Both the graphical and the alternate installer now support encrypting the hard disk. This provides reliable data security (limited by the strength of the chosen password, of course) for machines which are switched off, like stolen or raided equipment.
Computers have become ubiquituous also for storing all kinds of personal and business relevant data on them. Especially laptops are a common target for swag. Similarly, people might be concerned about securing their servers in case they get raided. This is subject to the relevant country's legal status, of course.
- Mary, a finance consultant, often travels around and keeps all her customer's contact addresses and contracts on her laptop. She installs Gutsy, selects 'use entire disk and encrypt it' in Ubiquity, uses a long passphrase, and takes care of hibernating or switching off her laptop when she leaves it unattended.
John uses his desktop to develop a great new processor design and is concerned about keeping it private when sending it in for repairs or leaving it unattended in his large office. He's quite concerned about performance as well, so he partitions manually and only encrypts swap and /home. Since he does not want to remember a long passphrase and always type it in at boot, he reads some manuals and creates a keyfile on his USB stick for using as second unlocking method for /home.

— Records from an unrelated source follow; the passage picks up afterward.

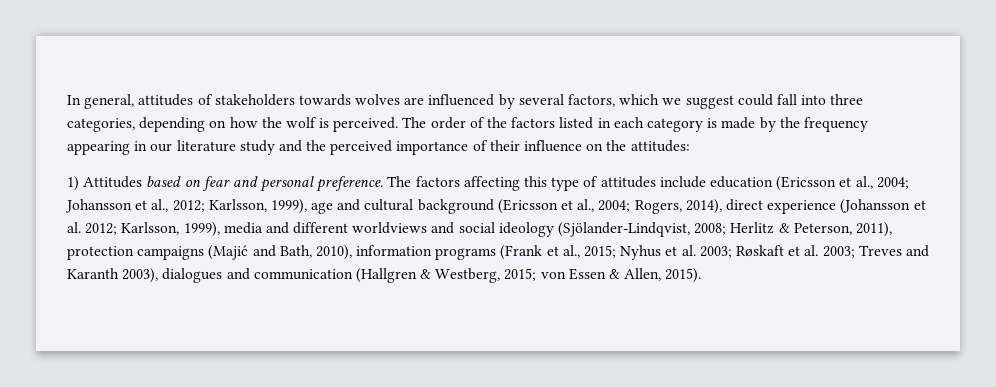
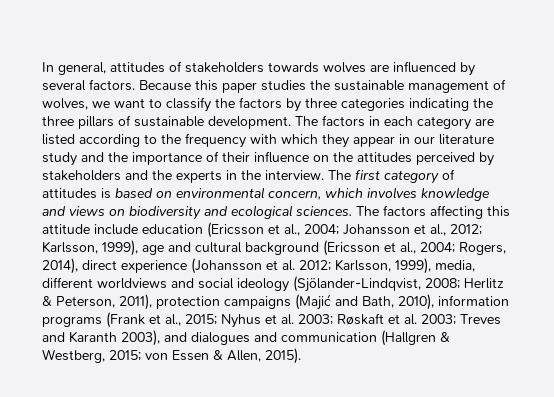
- In general, attitudes of stakeholders towards wolves are influenced by several factors, which we suggest could fall into three categories, depending on how the wolf is perceived. The order of the factors listed in each category is made by the frequency appearing in our literature study and the perceived importance of their influence on the attitudes:
- 1) Attitudes based on fear and personal preference.
+ In general, attitudes of stakeholders towards wolves are influenced by several factors. Because this paper studies the sustainable management of wolves, we want to classify the factors by three categories indicating the three pillars of sustainable development. The factors in each category are listed according to the frequency with which they appear in our literature study and the importance of their influence on the attitudes perceived by stakeholders and the experts in the interview. The first category of attitudes is based on environmental concern, which involves knowledge and views on biodiversity and ecological sciences.
- The factors affecting this type of attitudes include education (Ericsson et al., 2004;
+ The factors affecting this attitude include education (Ericsson et al., 2004;
- Karlsson, 1999), media and different worldviews and social ideology (Sjölander-Lindqvist, 2008;
+ Karlsson, 1999), media, different worldviews and social ideology (Sjölander-Lindqvist, 2008;
- Treves and Karanth 2003), dialogues and communication (Hallgren & Westberg, 2015;
+ Treves and Karanth 2003), and dialogues and communication (Hallgren & Westberg, 2015;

This specification proposes encrypted block devices, in contrast to encrypted file systems or solutions which en/decrypt single files or directories on the fly. There are much better developed and tested existing technologies for block devices and they are transparent to the entire system, thus do not need any particular adaptions to desktop software.
This is also limited to the initial configuration when installing Ubuntu. Other scenarios, like converting existing systems to encrypted partitions, or providing an application for the less common configuration tasks should be handled in future specifications.
Encrypted removable devices have been supported in Ubuntu since 5.04 and thus are not covered here.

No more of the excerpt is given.